En los últimos años, el mercado laboral argentino vive una transformación profunda que ya golpea con fuerza a miles de familias: el trabajo formal con derechos estables sigue perdiendo terreno mientras que el empleo “por cuenta propia” crece sin pausa.
Un informe elaborado con datos de la Encuesta Permanente de Hogares del INDEC y Politikon Chaco muestra que, hacia el tercer trimestre de 2025, el trabajo autónomo —o cuentapropista— alcanzó casi uno de cada cuatro empleos urbanos en el país, un porcentaje que roza los niveles más altos registrados durante la pandemia de COVID-19. Es decir: cerca del 24,5 % del total de trabajadores en los 32 aglomerados urbanos se sostiene hoy con actividades por cuenta propia, sin las protecciones típicas del empleo formal.
En este contexto, Tucumán se destaca como uno de los principales focos de esta tendencia. Desde 2016, la proporción de personas que trabajan por cuenta propia en la ciudad creció casi 9 puntos porcentuales, ubicando a la provincia en el tercer lugar del país con mayor aumento en este tipo de ocupación secundaria, solo superada por Gran Resistencia y Posadas.
Esta expansión del cuentapropismo evidencia una realidad laboral que muchos tucumanos ya viven día a día: buscar ingresos donde sea posible frente a la falta de empleo formal o a la debilidad de los salarios registrados. En Tucumán, ese fenómeno se combina con un mercado laboral que, si bien mantiene cierta actividad, está cada vez más fragmentado entre asalariados con derechos, trabajadores informales y cuentapropistas sin obra social ni aportes previsionales.

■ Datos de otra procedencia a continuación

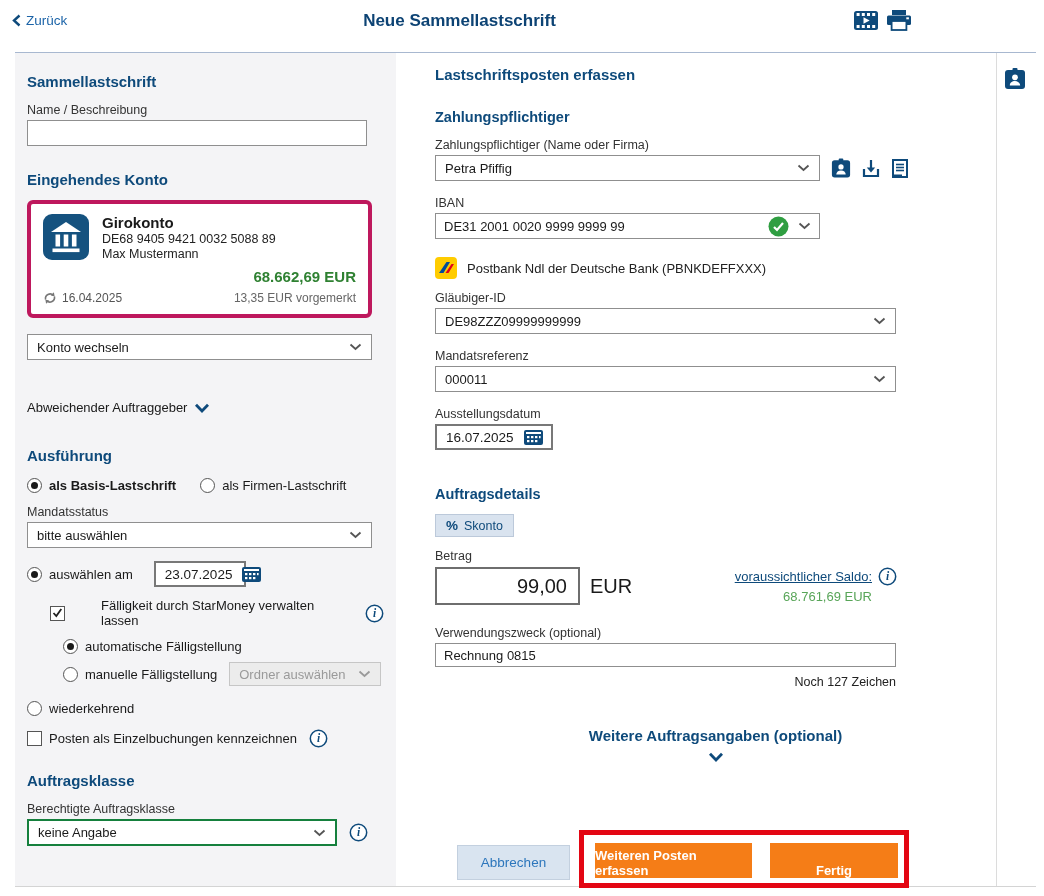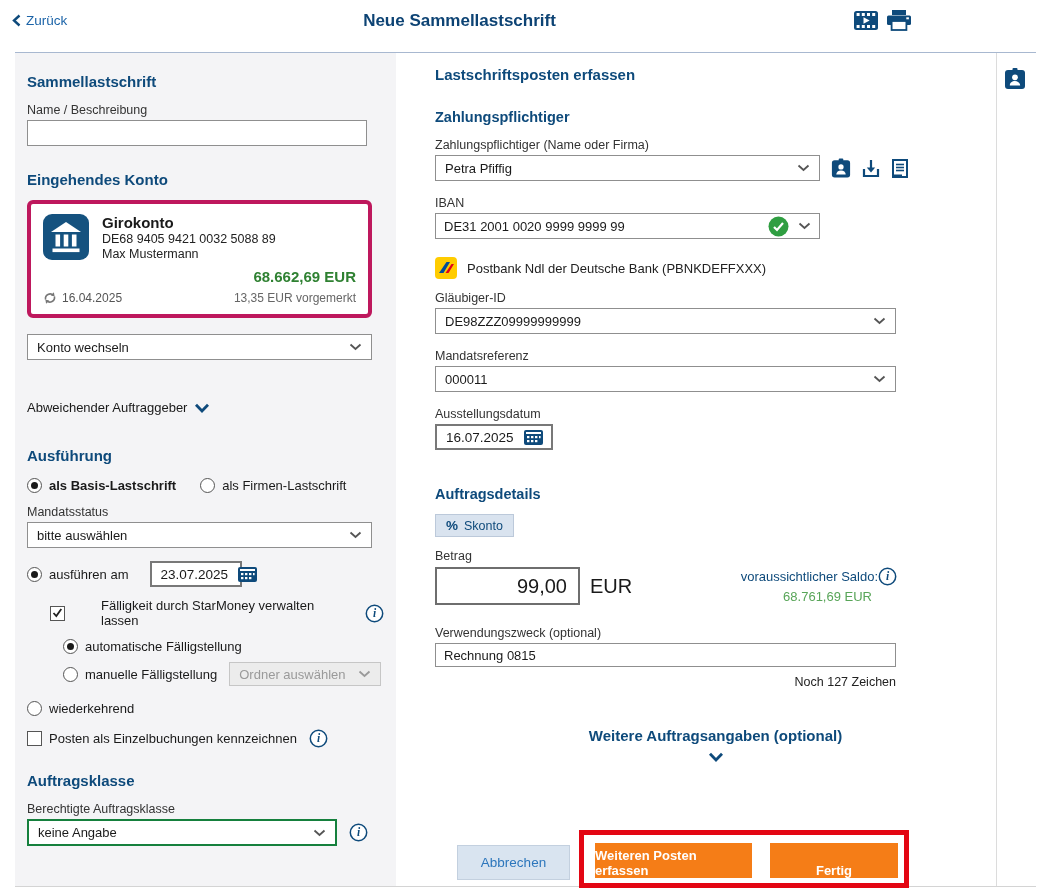--- a/index.html
+++ b/index.html
@@ -69,22 +69,22 @@
   .combo .txt { flex:1 1 auto; }
   .bank-row { display:flex; align-items:center; gap:10px; font-size:13px; color:#222; }
   .skonto-btn { display:inline-flex; align-items:center; gap:6px; height:23px; padding:0 10px;
                 background:#d9e3ef; border:1px solid #bcc9da; color:#0e4a7b; font-size:12.5px; cursor:pointer; }
   .skonto-btn .pct { font-weight:bold; font-size:13.5px; }
   .amount-row { position:relative; margin-top:3px; height:40px; display:flex; align-items:center; }
   .amount-input { width:145px; height:38px; border:2px solid #6e6e6e; background:#fff; text-align:right;
                   font-size:20px; color:#1a1a1a; padding:0 11px; font-family:inherit; }
   .currency { font-size:20px; color:#1a1a1a; margin-left:10px; }
   .saldo-block { position:absolute; right:99px; top:1px; text-align:right; }
-  .saldo-line1 { display:flex; align-items:center; justify-content:flex-end; 
-                 font-size:13px; color:#0e4a7b; }
+  .saldo-line1 { display:flex; align-items:center; justify-content:flex-end; gap:6px;
+                 font-size:13px; color:#0e4a7b;text-decoration:underline; }
   .saldo-value { font-size:13px; color:#58a558; margin-top:3px; padding-right:25px; }
   .chars-left { width:461px; text-align:right; font-size:12.5px; color:#222; margin-top:8px; }
   .more-row { display:flex; align-items:center; gap:8px; font-size:15px; font-weight:bold;
               color:#0e4a7b; cursor:pointer;flex-direction:column; }
 
   
   .btn-cancel { position:absolute; left:457px; top:845px; width:113px; height:35px;
                 background:#d9e4f0; border:1px solid #c3d0df; color:#2c76bc; font-size:13.5px;
                 display:flex; align-items:center; justify-content:center; cursor:pointer; }
   .annotation { position:absolute; left:579px; top:830px; width:330px; height:58px;
@@ -237,21 +237,21 @@
       <span style="display:inline-flex">
         <svg width="13" height="8" viewBox="0 0 13 8">
             <polyline points="1.5,1.5 6.5,6 11.5,1.5" fill="none" stroke="#555" stroke-width="1.8"></polyline>
           </svg>
       </span>
     </div>
 
     <div class="row mt13">
       <div class="opt">
         <span class="radio checked"></span>
-        <span>ausführen am</span>
+        <span>auswählen am</span>
       </div>
       <div class="datebox" style="margin-left:21px; width:92px">
         <span>23.07.2025</span>
         <span style="display:inline-flex">
           <svg width="19" height="15" viewBox="0 0 19 15">
             <rect width="19" height="15" rx="2" fill="#0e4a7b"></rect>
             <rect x="2" y="2" width="15" height="2" fill="#fff"></rect>
             <g fill="#fff">
               <rect x="3" y="6" width="2.4" height="2.2"></rect>
                 <rect x="7" y="6" width="2.4" height="2.2"></rect>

A nivel nacional el cambio también es claro: el empleo asalariado registrado, que llegó a rozar los 10 millones de puestos en 2023, cayó desde entonces y actualmente se mantiene por debajo de su pico histórico, mientras que los cuentapropistas suman más de 3,3 millones de personas, un aumento del 42 % respecto a 2016.
Especialistas señalan que este fenómeno no surge de un día para el otro. Entre 2016 y 2020, el trabajo independiente fue ganando terreno de forma sostenida, y aunque entre 2021 y 2023 hubo un leve repunte del empleo asalariado, en los últimos dos años la balanza se inclinó de nuevo hacia modalidades más flexibles y precarias.
Para muchas familias tucumanas, esto se traduce en ingresos inseguros, falta de cobertura social y la necesidad de buscar distintas fuentes de trabajo para llegar a fin de mes. En un país donde casi la mitad de los ocupados están en formas de empleo sin todos los derechos básicos, esta realidad laboral plantea un desafío urgente para la recuperación económica y la calidad de vida de los trabajadores.